You deploy the model with the same Estimator object.

In [62]:
xgb_predictor = estimator.deploy(initial_instance_count=1,instance_type='ml.m4.xlarge')

INFO:sagemaker:Creating model with name: sagemaker-xgboost-2024-10-21-15-00-35-617
INFO:sagemaker:Creating endpoint-config with name sagemaker-xgboost-2024-10-21-15-00-35-617
INFO:sagemaker:Creating endpoint with name sagemaker-xgboost-2024-10-21-15-00-35-617


------!

### Predicting using test data

After deploying your model, it takes tabulated data in a serialized form and makes inferences on that data.

In [87]:
from sagemaker.serializers import CSVSerializer
import io

test_data_array = test_data.drop(['y_no', 'y_yes'], axis=1).values
xgb_predictor.content_type = 'text/csv'
xgb_predictor.serializer = CSVSerializer()
predictions = xgb_predictor.predict(test_data_array).decode('utf-8')
predictions_array = np.genfromtxt(io.StringIO(predictions[1:]), delimiter=',')
print(predictions_array.shape)

(10297,)


In [88]:
predictions_array

array([0.0443828 , 0.04712602, 0.04159706, ..., 0.05219468, 0.03978461,
       0.02386106])

In [89]:
cm = pd.crosstab(index=test_data['y_yes'], columns=np.round(predictions_array), rownames=['Observed'], colnames=['Predicted'])
tn = cm.iloc[0,0]; fn = cm.iloc[1,0]; tp = cm.iloc[1,1]; fp = cm.iloc[0,1]; p = (tp+tn)/(tp+tn+fp+fn)*100
print("\n{0:<20}{1:<4.1f}%\n".format("Overall Classification Rate: ", p))
print("{0:<15}{1:<15}{2:>8}".format("Predicted", "No Purchase", "Purchase"))
print("Observed")
print("{0:<15}{1:<2.0f}% ({2:<}){3:>6.0f}% ({4:<})".format("No Purchase", tn/(tn+fn)*100,tn, fp/(tp+fp)*100, fp))
print("{0:<16}{1:<1.0f}% ({2:<}){3:>7.0f}% ({4:<}) \n".format("Purchase", fn/(tn+fn)*100,fn, tp/(tp+fp)*100, tp))

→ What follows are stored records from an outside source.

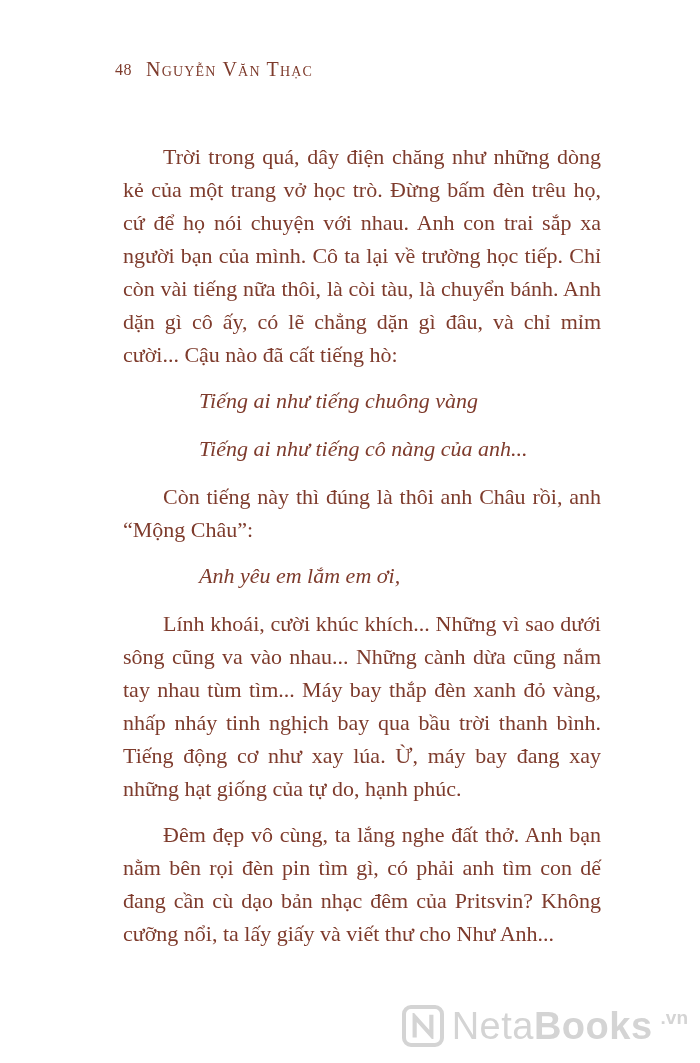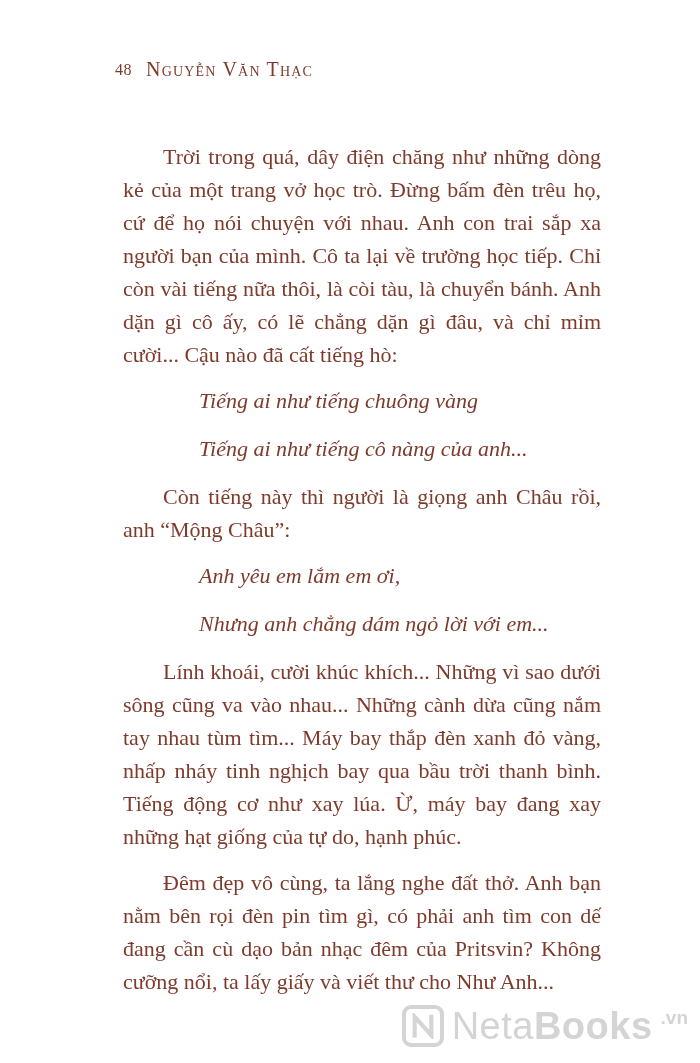--- a/index.html
+++ b/index.html
@@ -94,23 +94,22 @@
 
   <header class="page-header">
     <span class="page-number">48</span>
     <span class="author">Nguyễn Văn Thạc</span>
   </header>
 
   <main class="text-block">
       <p class="body">Trời trong quá, dây điện chăng như những dòng kẻ của một trang vở học trò. Đừng bấm đèn trêu họ, cứ để họ nói chuyện với nhau. Anh con trai sắp xa người bạn của mình. Cô ta lại về trường học tiếp. Chỉ còn vài tiếng nữa thôi, là còi tàu, là chuyển bánh. Anh dặn gì cô ấy, có lẽ chẳng dặn gì đâu, và chỉ mỉm cười... Cậu nào đã cất tiếng hò:</p>
       <p class="verse">Tiếng ai như tiếng chuông vàng</p>
       <p class="verse">Tiếng ai như tiếng cô nàng của anh...</p>
-      <p class="body">Còn tiếng này thì người là giọng anh Châu rồi, anh “Mộng Châu”:</p>
+      <p class="body">Còn tiếng này thì đúng là thôi anh Châu rồi, anh “Mộng Châu”:</p>
       <p class="verse">Anh yêu em lắm em ơi,</p>
-      <p class="verse">Nhưng anh chẳng dám ngỏ lời với em...</p>
       <p class="body">Lính khoái, cười khúc khích... Những vì sao dưới sông cũng va vào nhau... Những cành dừa cũng nắm tay nhau tùm tìm... Máy bay thắp đèn xanh đỏ vàng, nhấp nháy tinh nghịch bay qua bầu trời thanh bình. Tiếng động cơ như xay lúa. Ừ, máy bay đang xay những hạt giống của tự do, hạnh phúc.</p>
       <p class="body">Đêm đẹp vô cùng, ta lắng nghe đất thở. Anh bạn nằm bên rọi đèn pin tìm gì, có phải anh tìm con dế đang cần cù dạo bản nhạc đêm của Pritsvin? Không cưỡng nổi, ta lấy giấy và viết thư cho Như Anh...</p>
     </main>
 
   <div class="watermark">
     <span class="wm-box">
       <svg width="26" height="26" viewBox="0 0 28 28" aria-hidden="true">
         <polyline points="5,24 5,4 23,24 23,4" fill="none" stroke="#d4d4d4" stroke-width="4.5" stroke-linecap="square"></polyline>
       </svg>
     </span>

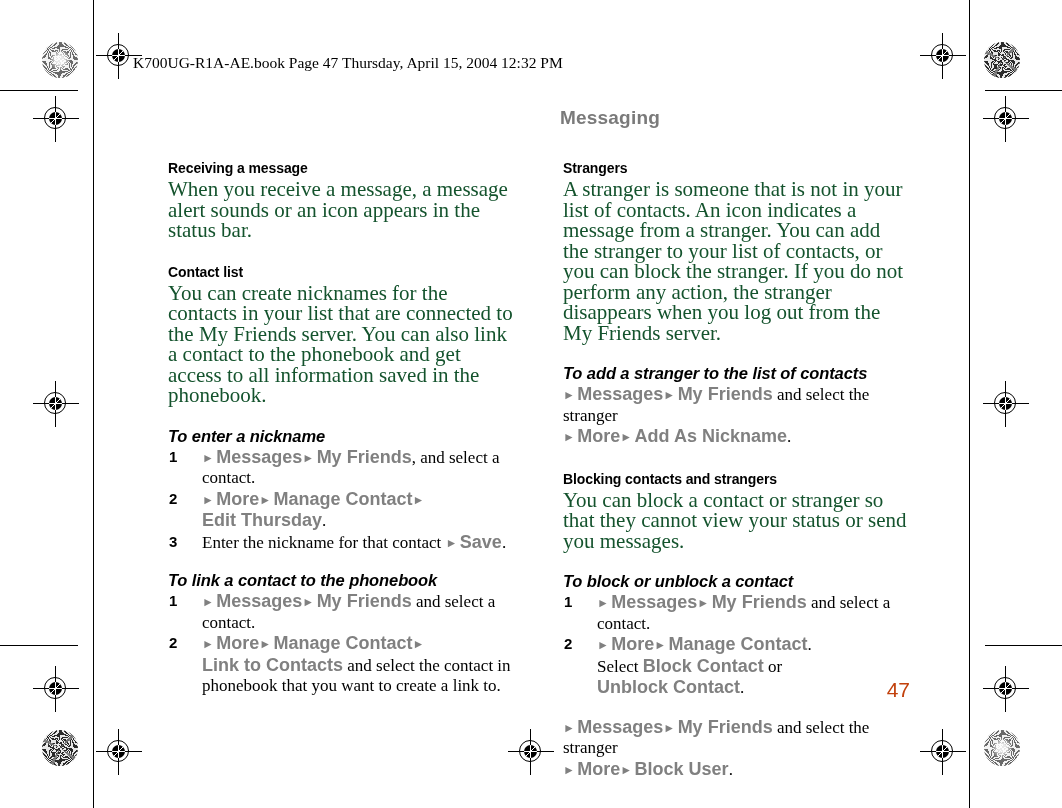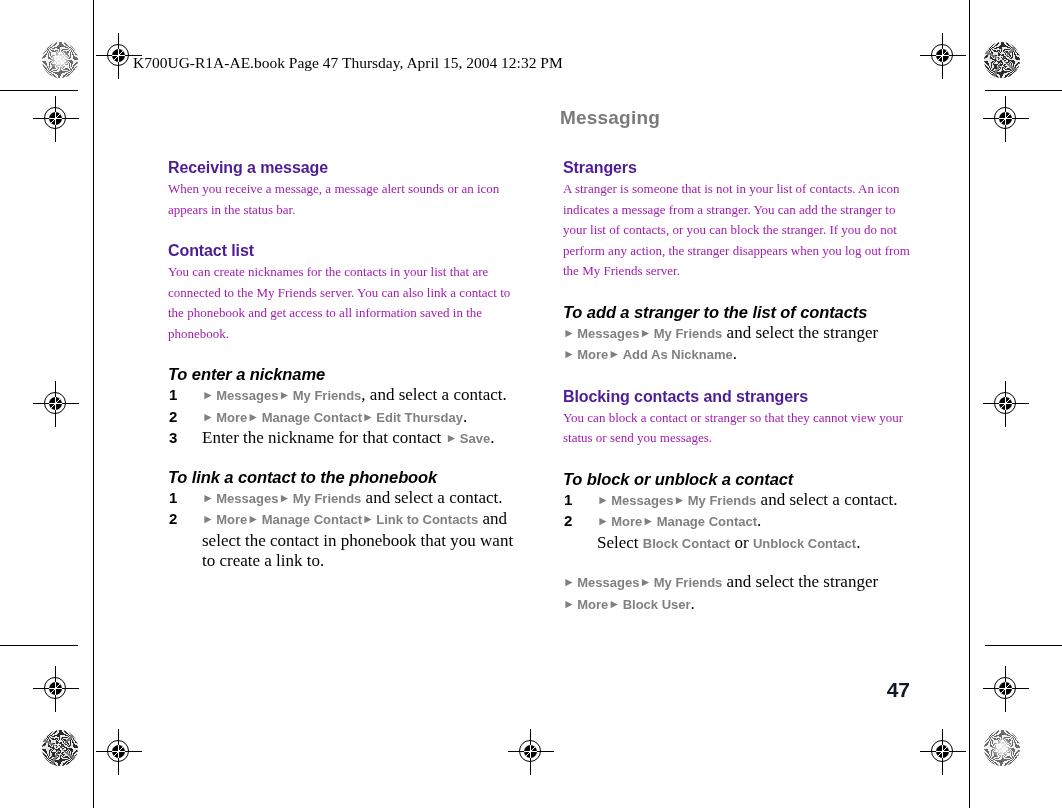--- a/index.html
+++ b/index.html
@@ -108,58 +108,58 @@
     color: #000;
     white-space: nowrap;
   }
 
   .folio {
     position: absolute;
     left: 830px; top: 678px;
     width: 80px;
     text-align: right;
     font-family: "Liberation Sans", sans-serif;
-    font-weight: bold;
+    font-weight: normal;
     font-size: 21px;
-    color: #0f172a;
+    color: #c2410c;
   }
 
   .col {
     position: absolute;
     top: 158px;
     width: 348px;
   }
   .col-left  { left: 168px; }
   .col-right { left: 563px; }
 
   h2.sec {
     font-family: "Liberation Sans", sans-serif;
     font-weight: bold;
-    font-size: 16px;
+    font-size: 14px;
     margin: 0 0 1px 0;
     line-height: 20px;
-    color: #4c1d95;
+    color: #000000;
     letter-spacing: -0.1px;
   }
   h3.proc {
     font-family: "Liberation Sans", sans-serif;
     font-weight: bold;
     font-style: italic;
     font-size: 16.5px;
     margin: 0 0 1px 0;
     line-height: 19px;
     color: #000;
     letter-spacing: -0.1px;
   }
   p.body {
     margin: 0;
     font-family: "Liberation Serif", serif;
-    font-size: 13px;
+    font-size: 21px;
     line-height: 20.5px;
-    color: #a21caf;
+    color: #14532d;
   }
   .gap-lg { height: 21px; }
   .gap-md { height: 18px; }
 
   ol.steps {
     list-style: none;
     margin: 0;
     padding: 0;
     counter-reset: stepnum;
   }
@@ -185,21 +185,21 @@
     font-family: "Liberation Serif", serif;
     font-size: 17px;
     line-height: 20.5px;
     padding-left: 0;
   }
 
   
   .ui {
     font-family: "Liberation Sans", sans-serif;
     font-weight: bold;
-    font-size: 13px;
+    font-size: 18px;
     color: #808080;
     white-space: nowrap;
   }
   .arw {
     font-family: "Liberation Sans", sans-serif;
     font-size: 12px;
     color: #808080;
     vertical-align: 1px;
   }
 </style>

Overall Classification Rate: 89.9%

Predicted      No Purchase    Purchase
Observed
No Purchase    91% (9017)    37% (141)
Purchase        9% (894)     63% (245) 



### Deleting endpoints and S3 Bucket data to avoid charges

After finishing this tutorial, make sure you delete all your endpoints (estimator, buckets) to avoid being charged.

In [96]:
sagemaker.Session().delete_endpoint(xgb_predictor.endpoint)
bucket_to_delete = boto3.resource('s3').Bucket(bucket_name)
bucket_to_delete.objects.all().delete()

See: https://sagemaker.readthedocs.io/en/stable/v2.html for details.
INFO:sagemaker:Deleting endpoint with name: sagemaker-xgboost-2024-10-21-15-00-35-617


ClientError: An error occurred (ValidationException) when calling the DeleteEndpoint operation: Could not find endpoint "sagemaker-xgboost-2024-10-21-15-00-35-617".